Dethroning the Dogma "Mutations Occur at Random" | The Institute for Creation Research

Dethroning the Dogma "Mutations Occur at Random"

Honesty is good for the soul…especially when the evidence against you is piling up. Some evolutionary biologists held an astoundingly candid conference in Lisbon, Portugal, called On the Nature of Variation: Random, Biased and Directional. The conference’s aim was to provide a context for “critically evaluating the rationale behind” evolutionary assumptions about “variation randomness in the light of new developments.” On center stage for reevaluation was “the underlying assumption supporting adaptationism…that variation is somehow random, namely, that it is neither biased nor directional.” It’s hard to imagine evolutionists seriously asking the questions “Why was variation characterised as random in the first place?” and “How useful is the doctrine of variational randomness? And how should it be characterised?”1

Skeptical questions abound. Two recent papers are titled “What prevents mainstream evolutionists teaching the whole truth about how genomes evolve?”2 and “Who ever thought genetic mutations were random?”3 Likely, most scientists embracing Darwinism would be surprised to know that hundreds of research papers published since the 1970s identify nonrandom “adaptive” or controlled genetic modifications that produce purposeful outcomes.
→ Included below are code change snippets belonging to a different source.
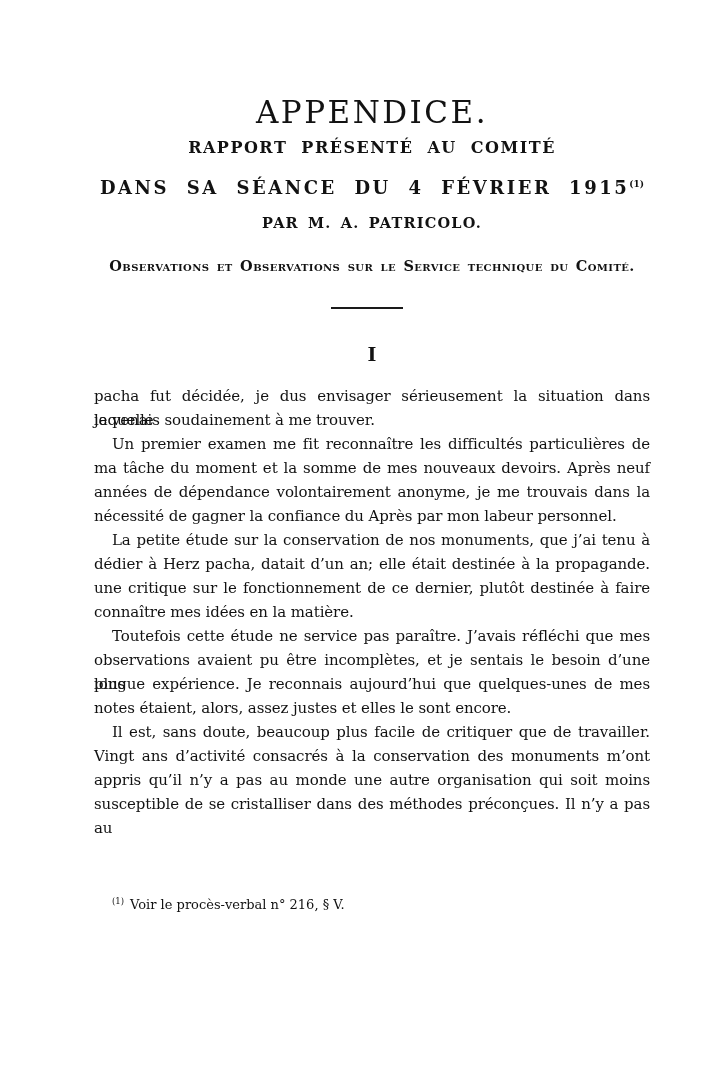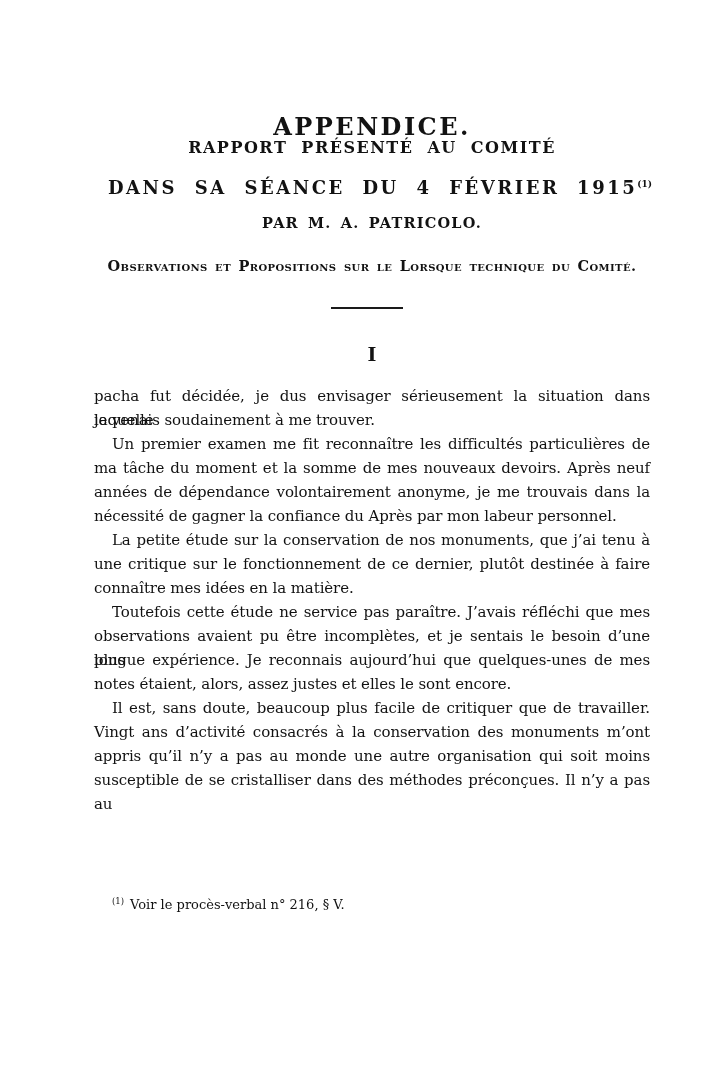--- a/index.html
+++ b/index.html
@@ -20,9 +20,9 @@
     white-space: nowrap;
   }
   .appendix {
-    top: 112px;
-    font-size: 24px;
-    font-weight: 700;
+    top: 94px;
+    font-size: 31px;
+    font-weight: 400;
     letter-spacing: 2.5px;
   }
   .rapport {

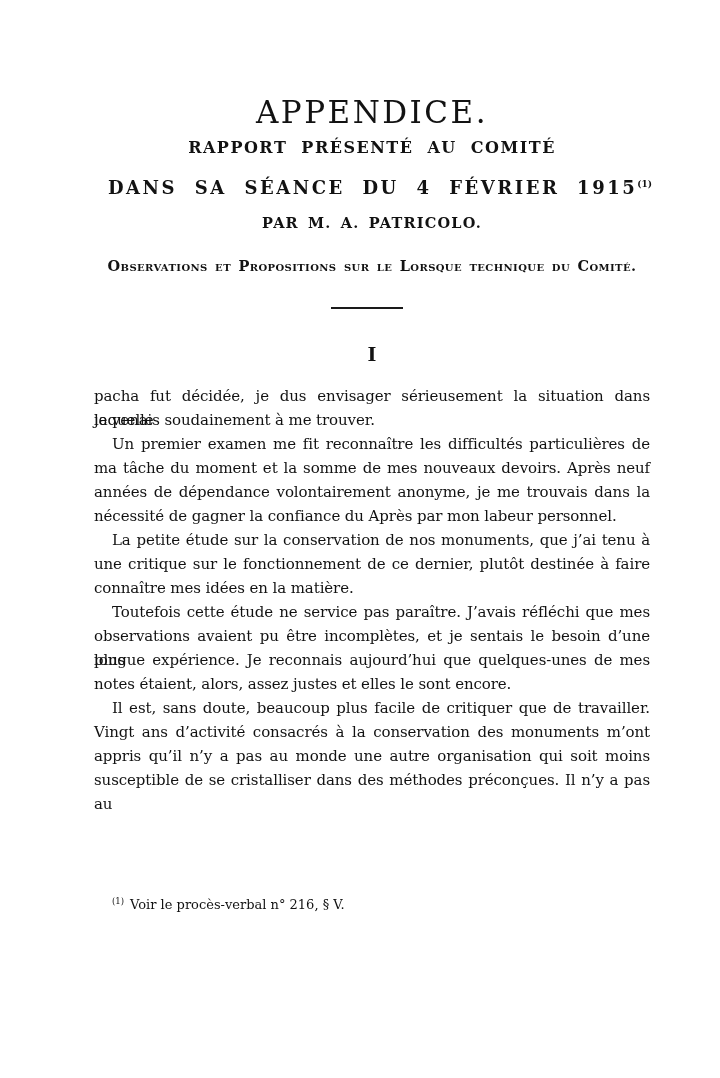--- a/index.html
+++ b/index.html
@@ -38,7 +38,6 @@
     font-weight: 700;
     letter-spacing: 2.5px;
     word-spacing: 9px;
-    margin-left: 8px;
   }
   .seance sup {
     font-size: 9px;

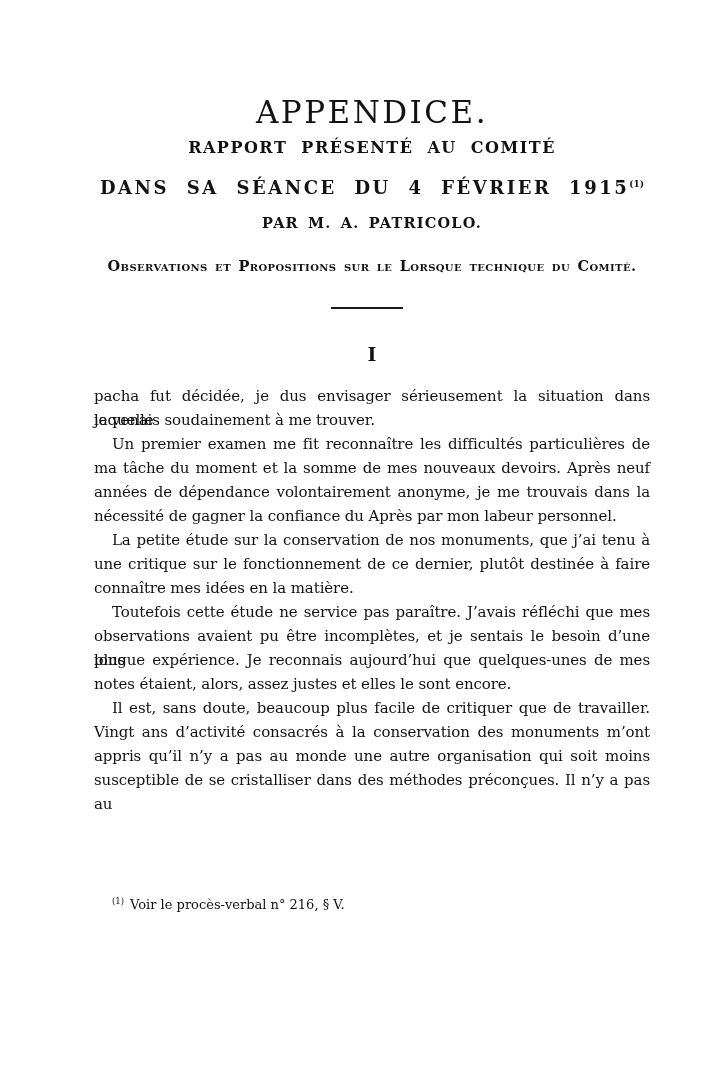--- a/index.html
+++ b/index.html
@@ -116,7 +116,7 @@
 
   <div class="center-col author">PAR M. A. PATRICOLO.</div>
 
-  <div class="center-col subject">Observations et Propositions sur le Lorsque technique du Comité.</div>
+  <div class="center-col subject">Observations et Observations sur le Service technique du Comité.</div>
 
   <div class="divider"></div>
 

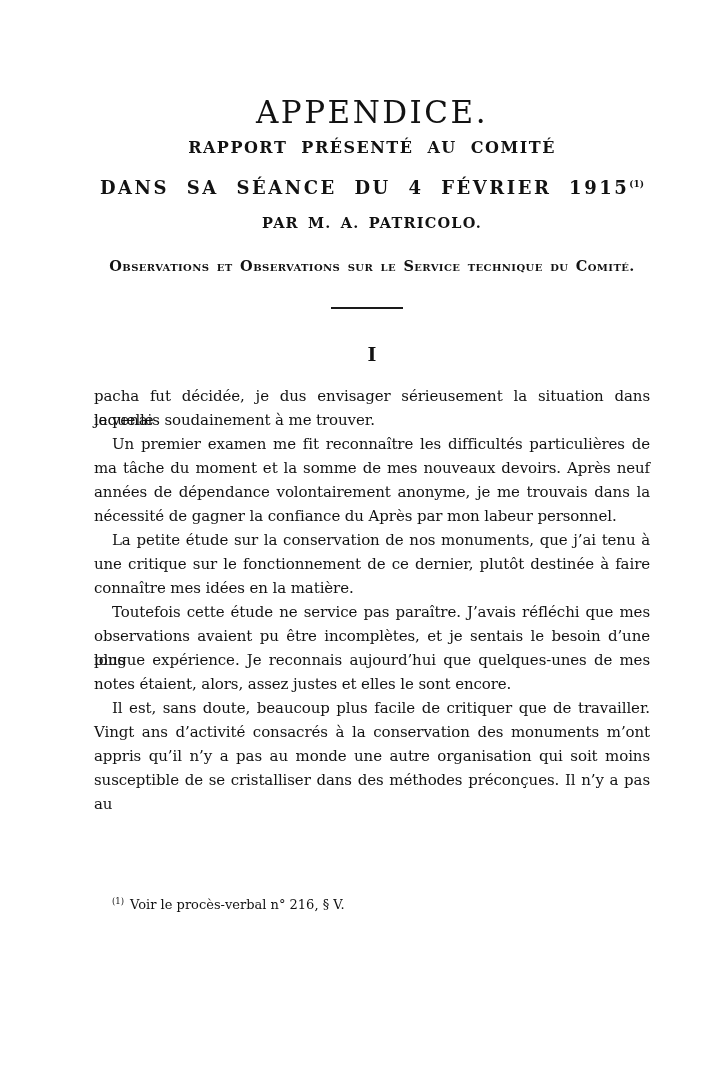--- a/index.html
+++ b/index.html
@@ -130,6 +130,7 @@
     <div class="line">années de dépendance volontairement anonyme, je me trouvais dans la</div>
     <div class="line end">nécessité de gagner la confiance du Après par mon labeur personnel.</div>
     <div class="line indent">La petite étude sur la conservation de nos monuments, que j’ai tenu à</div>
+    <div class="line">dédier à Herz pacha, datait d’un an; elle était destinée à la propagande.</div>
     <div class="line">une critique sur le fonctionnement de ce dernier, plutôt destinée à faire</div>
     <div class="line end">connaître mes idées en la matière.</div>
     <div class="line indent">Toutefois cette étude ne service pas paraître. J’avais réfléchi que mes</div>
I’ve had discussions with evolutionary biologists who’d never heard of controlled genetic modifications and were disinclined to believe me.

That’s because longstanding evolutionary theory “is based on the tenet that new phenotypes arise through a process relying on the raw material supplied by accidental, numerous, successive, and slight genetic changes.”4 But did a reliable base of scientific evidence ever justify the assertion that most adaptive traits could be attributed to random genetic errors, i.e., “mutations” as commonly understood?

The backstory helps us find the answer. We need to see how nearly everyone is taught to parrot the mantra “mutations occur at random.” This basic creed strongly influences an evolutionist’s thinking—even when staring at contrary evidence. A powerful mental conditioning of successive generations of biologists has virtually ensured that when a genetic change associated with an adaptive trait is observed, it will instinctively be interpreted as an accidentally broken genetic mutation.

Most people absorb this barrage of biased interpretations and also begin intoning “mutations occur at random.” I know that I did. But like everyone else, I was wrong all along. The thought of purposefully directed genetic change wasn’t even in my mind. I didn’t understand why the concept of purposeless genetic accidents is so vital to Darwinism that it has existed akin to an inviolable doctrine for decades.

Carpathian lynx
 

Questioning Randomness Brings Professional Risks

The evolutionary biologists organizing the Lisbon conference are fully familiar with the mantra “mutations occur at random.” No biology student escapes indoctrination. They’ve heard the sacred confession “mutations occur at random” endlessly repeated in chantlike fashion at conferences and in literature. From their conference description,1 which is well worth the time to read, they knew that presenting evidence for nonrandom genetic change is one thing, but questioning the belief that mutations occur at random could place them out on a limb as Darwinian heretics.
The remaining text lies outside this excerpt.